> **TASK PROMPT**
Restate word for word the entries below, starting with the line with "subtotal: 4818.80 -> 4570.85" and continuing through the line with "total: 5246.47 -> 4902.24". Include both of those lines and no others.
*** RECORDED DATA ***
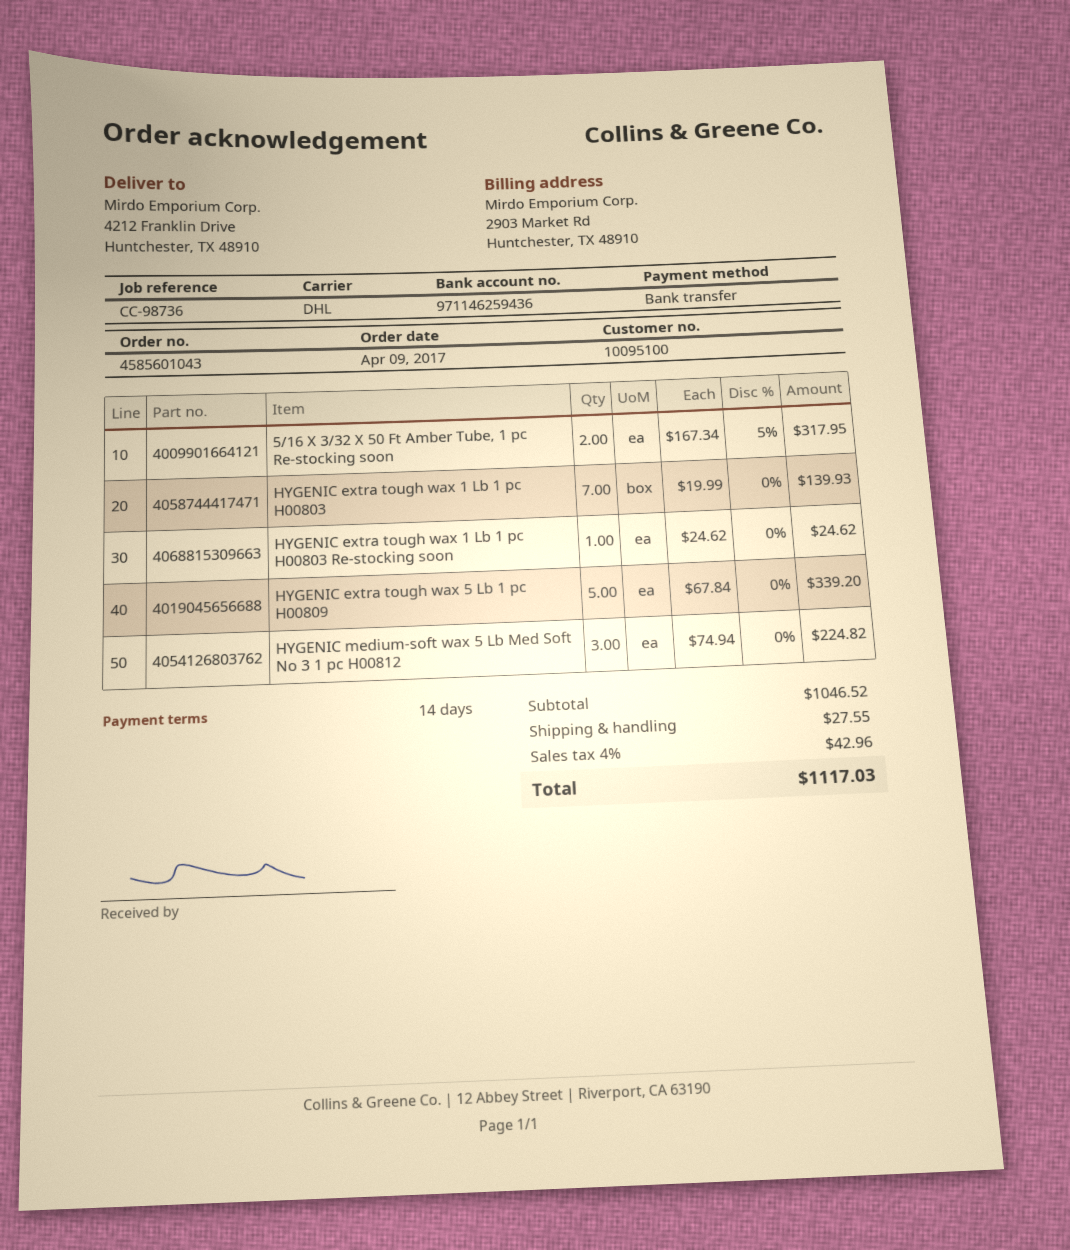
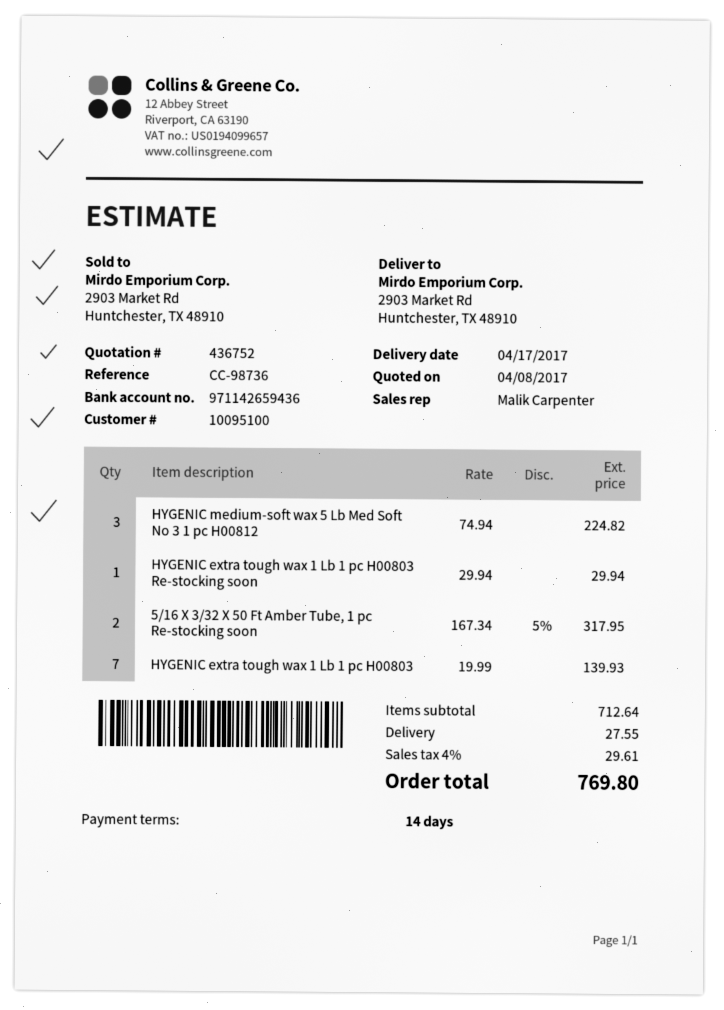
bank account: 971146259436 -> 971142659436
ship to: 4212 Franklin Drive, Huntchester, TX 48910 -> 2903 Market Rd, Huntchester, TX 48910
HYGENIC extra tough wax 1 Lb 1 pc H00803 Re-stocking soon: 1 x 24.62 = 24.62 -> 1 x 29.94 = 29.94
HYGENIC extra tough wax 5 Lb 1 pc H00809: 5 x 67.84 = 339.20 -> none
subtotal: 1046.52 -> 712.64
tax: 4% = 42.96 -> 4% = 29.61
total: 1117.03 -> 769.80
*** End of RECORDED DATA ***
*** RECORDED DATA ***
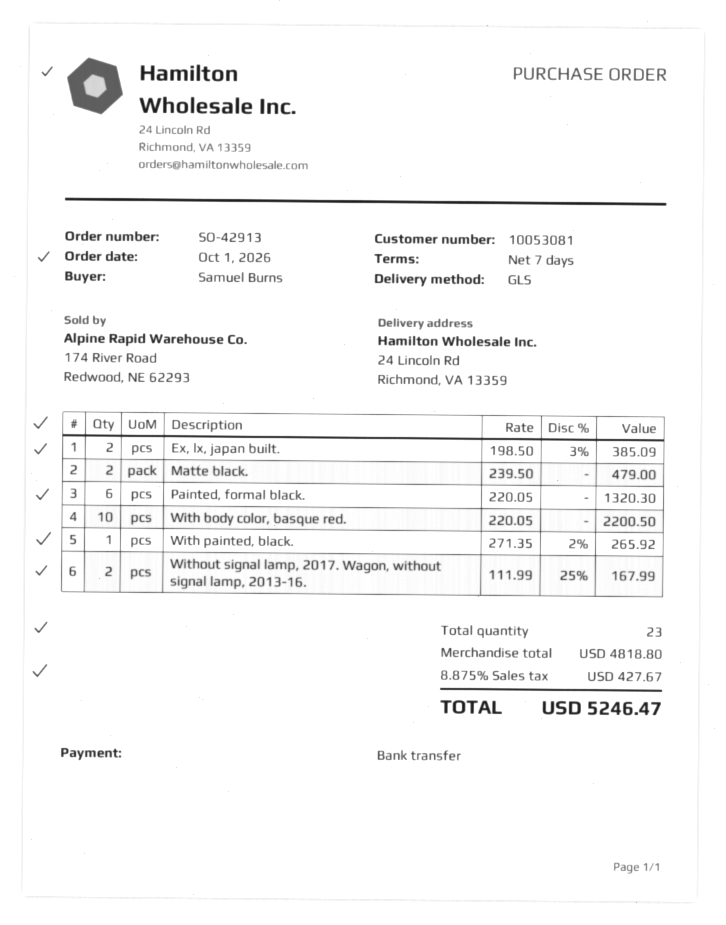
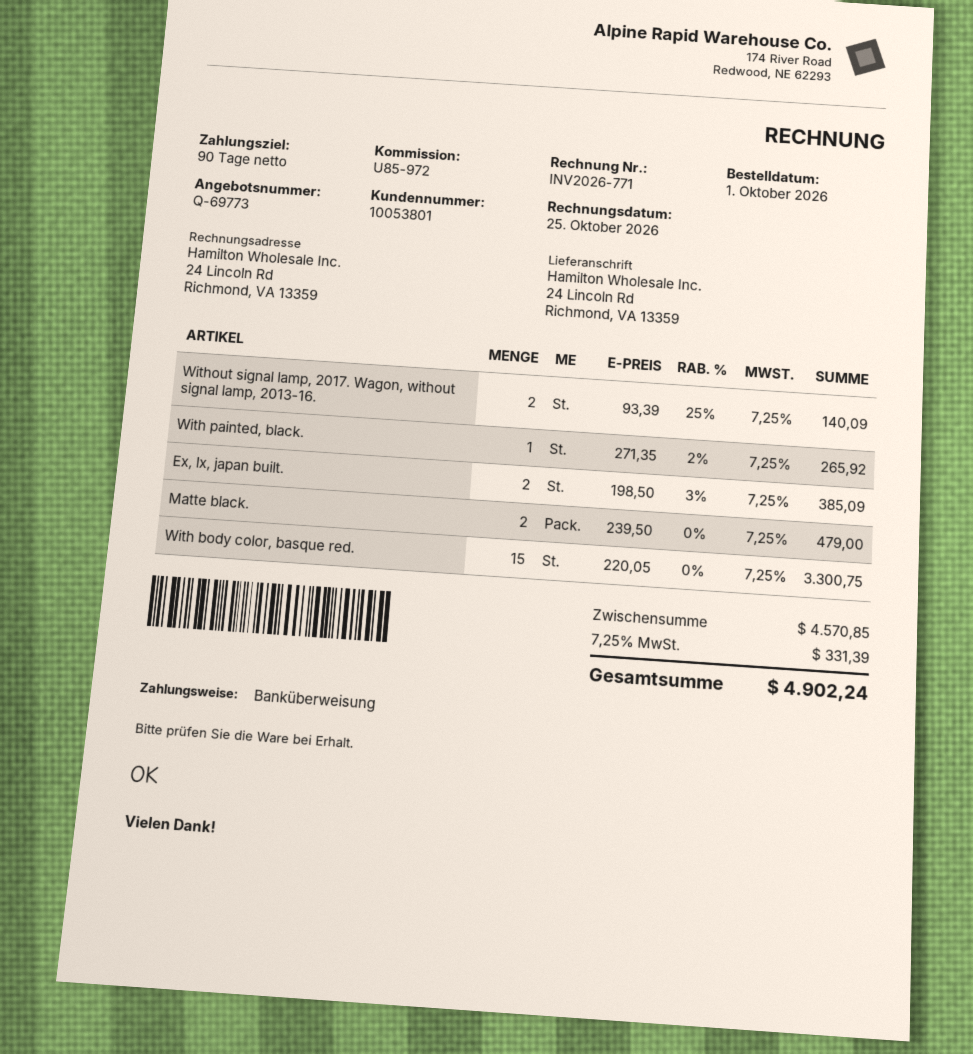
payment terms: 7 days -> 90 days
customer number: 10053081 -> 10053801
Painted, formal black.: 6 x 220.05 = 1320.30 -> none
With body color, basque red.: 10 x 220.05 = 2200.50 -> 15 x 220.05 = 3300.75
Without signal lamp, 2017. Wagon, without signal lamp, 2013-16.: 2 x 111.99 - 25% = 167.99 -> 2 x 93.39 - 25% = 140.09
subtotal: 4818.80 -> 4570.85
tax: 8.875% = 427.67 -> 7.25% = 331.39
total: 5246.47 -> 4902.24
*** End of RECORDED DATA ***
*** RECORDED DATA ***
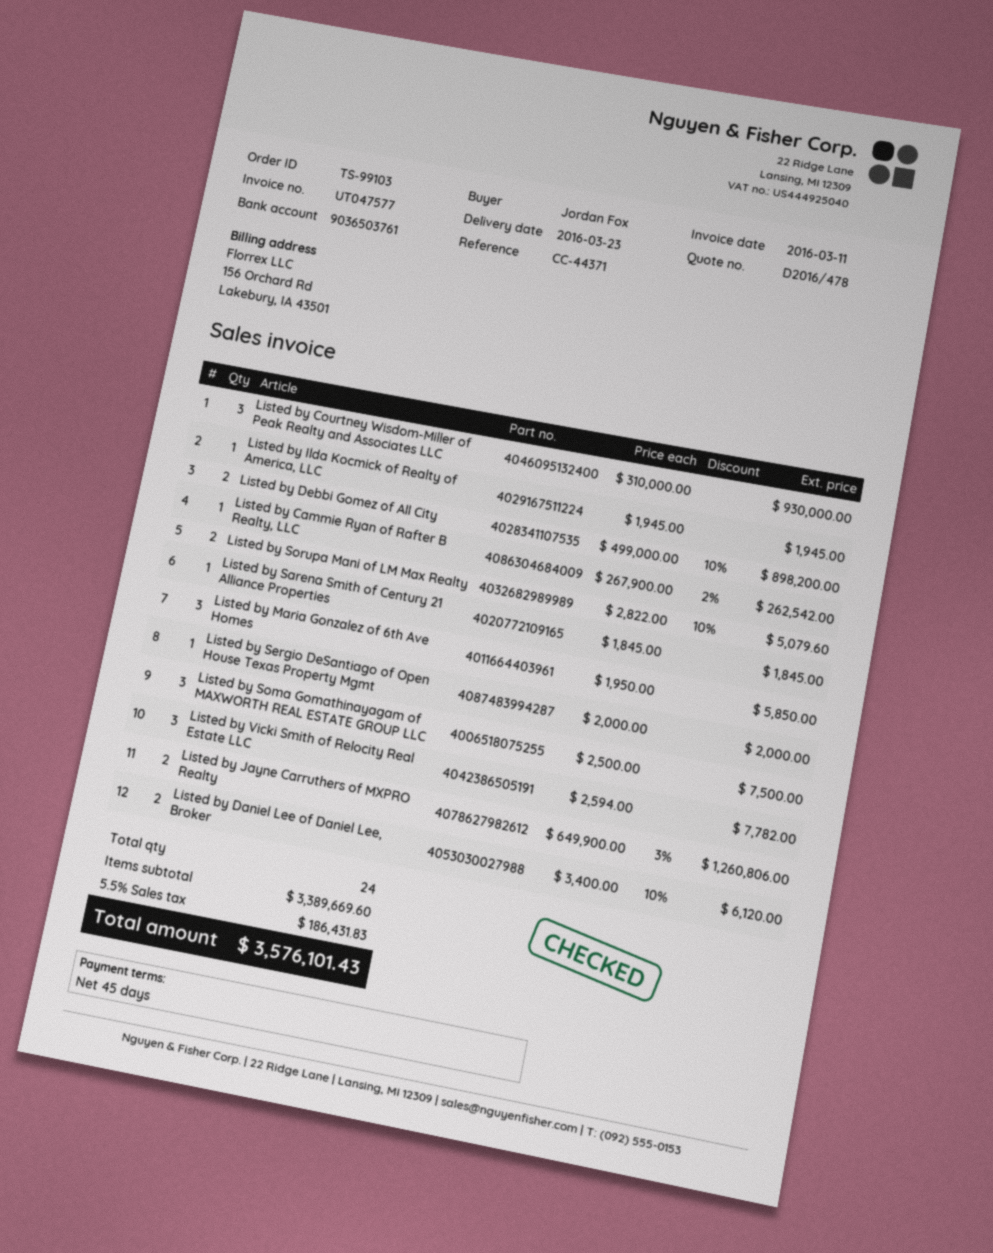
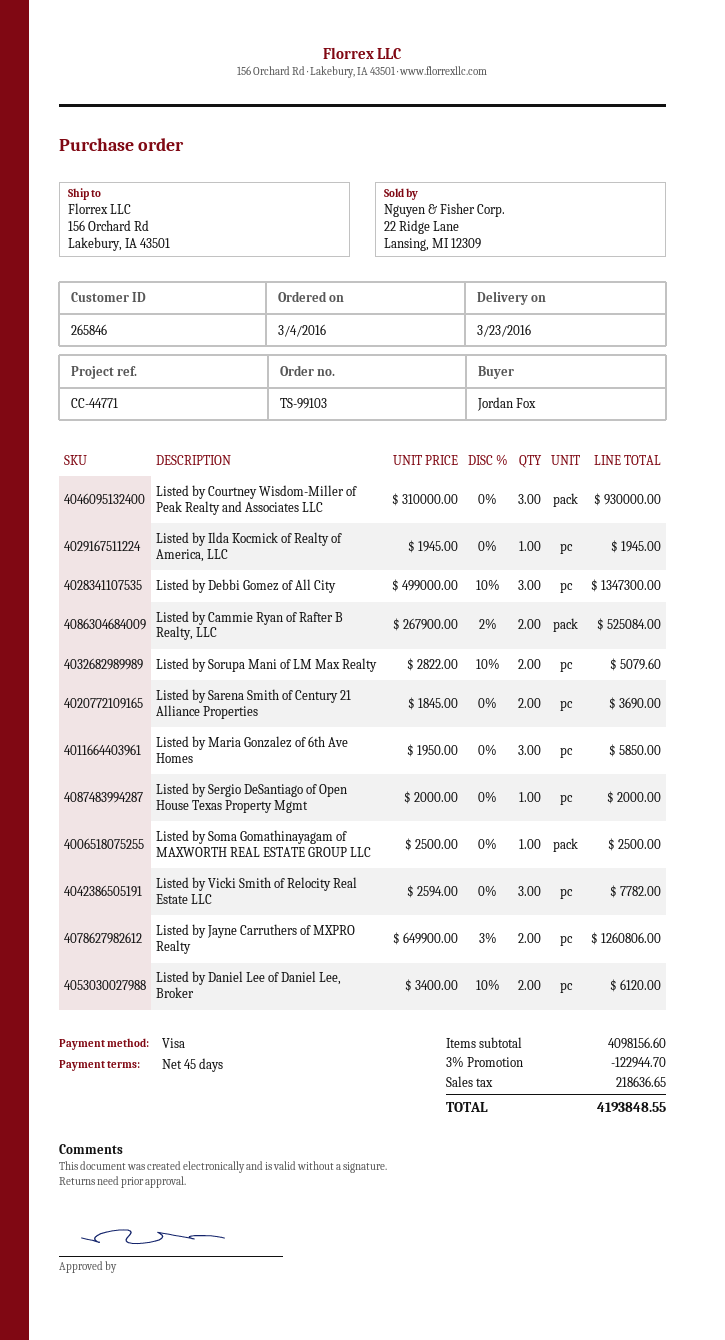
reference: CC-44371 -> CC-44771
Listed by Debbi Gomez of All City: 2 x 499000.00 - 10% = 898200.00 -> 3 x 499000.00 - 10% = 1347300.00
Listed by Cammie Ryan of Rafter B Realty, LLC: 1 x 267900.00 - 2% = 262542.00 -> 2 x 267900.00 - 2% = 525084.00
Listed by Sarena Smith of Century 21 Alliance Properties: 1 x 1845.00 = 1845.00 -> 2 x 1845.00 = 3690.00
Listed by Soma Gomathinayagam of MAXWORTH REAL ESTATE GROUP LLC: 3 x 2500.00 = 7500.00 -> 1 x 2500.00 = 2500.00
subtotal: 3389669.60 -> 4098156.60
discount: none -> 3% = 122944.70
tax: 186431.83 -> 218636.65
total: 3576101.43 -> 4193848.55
*** End of RECORDED DATA ***
> **COMPLETED EXERCISE**
subtotal: 4818.80 -> 4570.85
tax: 8.875% = 427.67 -> 7.25% = 331.39
total: 5246.47 -> 4902.24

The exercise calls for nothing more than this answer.